-- What is expected --
Would you please output the lines from the one holding "have their passwords r...</div>" to the end of the entries, exactly and with no others?

------------------------------------------------

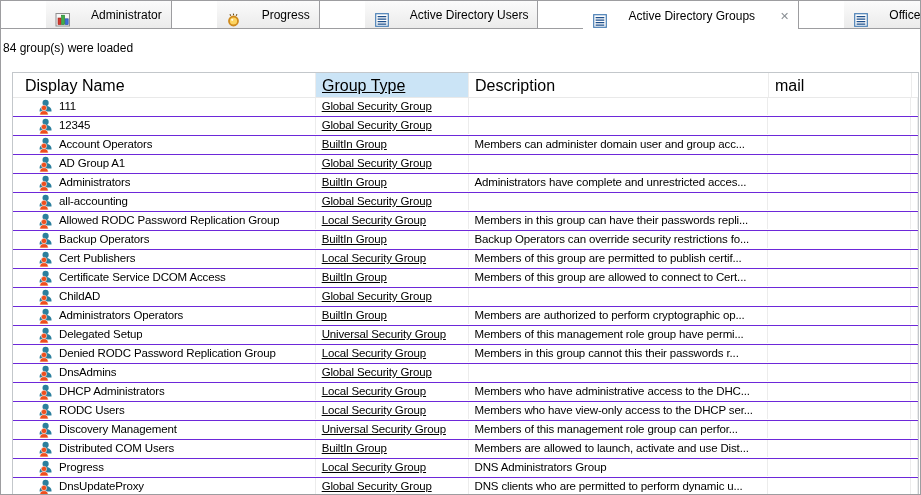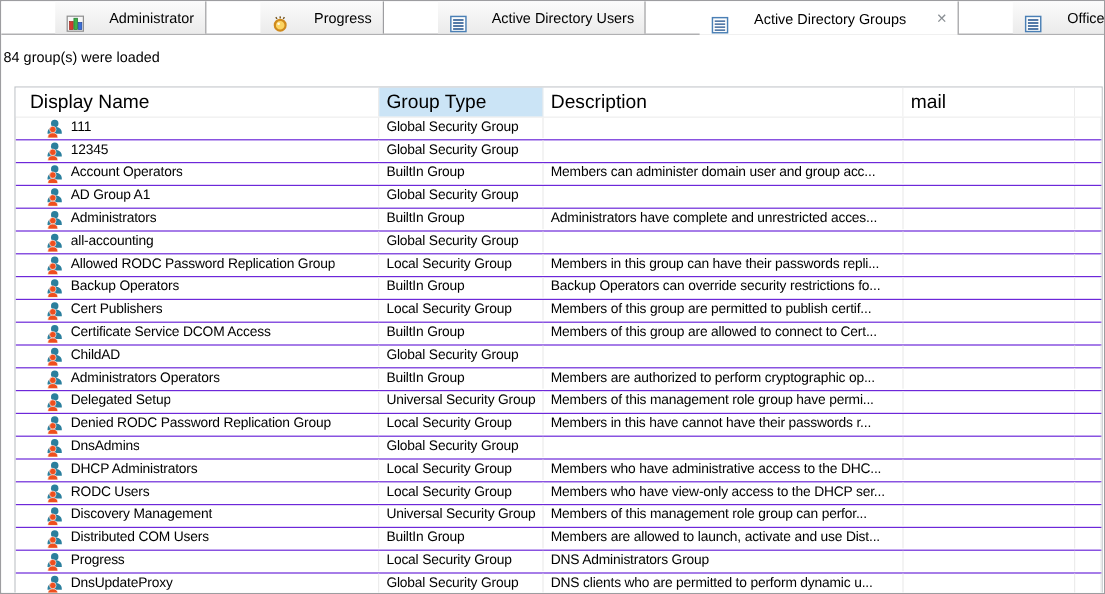--- a/index.html
+++ b/index.html
@@ -45,7 +45,7 @@
   .th.c0{padding-left:12px;}
   .th.sorted{background:#cbe4f6;}
   .c0{width:303px;}
-  .c1{width:137px;}
+  .c1{width:153px;text-decoration:underline;}
   .c2{width:300px;}
   .c3{width:143px;}
   .fillc{flex:1;border-right:none;}

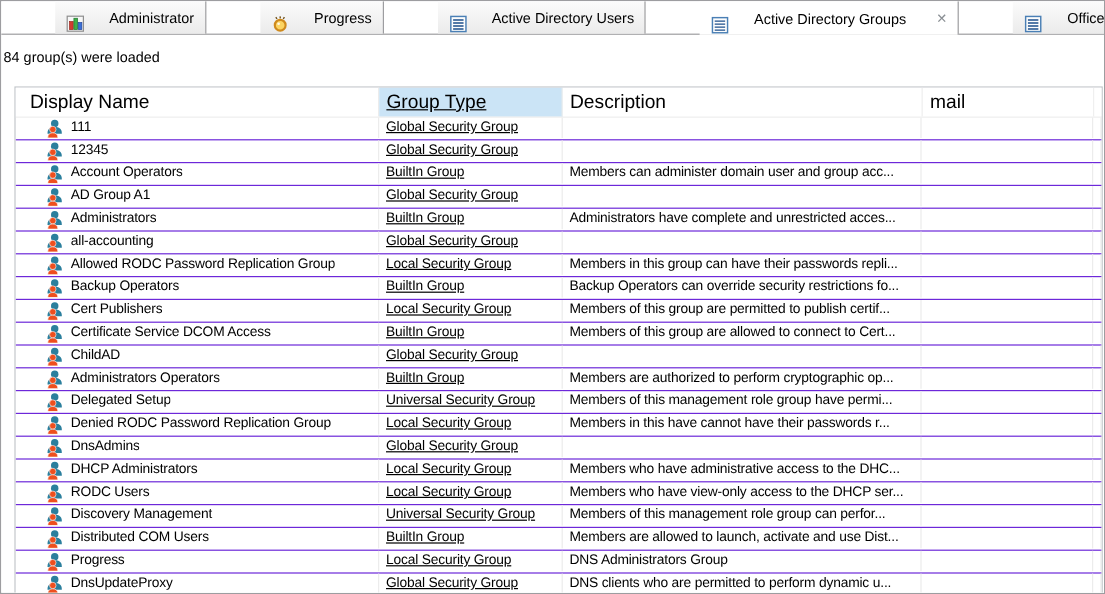--- a/index.html
+++ b/index.html
@@ -331,7 +331,7 @@
               <span class="ct">Denied RODC Password Replication Group</span>
             </div>
             <div class="td c1">Local Security Group</div>
-            <div class="td c2">Members in this have cannot have their passwords r...</div>
+            <div class="td c2">Members in this group cannot this their passwords r...</div>
             <div class="td c3"></div>
             <div class="td fillc"></div>
           </div>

------------------------------------------------

-- Finished exercise --
-            <div class="td c2">Members in this have cannot have their passwords r...</div>
+            <div class="td c2">Members in this group cannot this their passwords r...</div>
             <div class="td c3"></div>
             <div class="td fillc"></div>
           </div>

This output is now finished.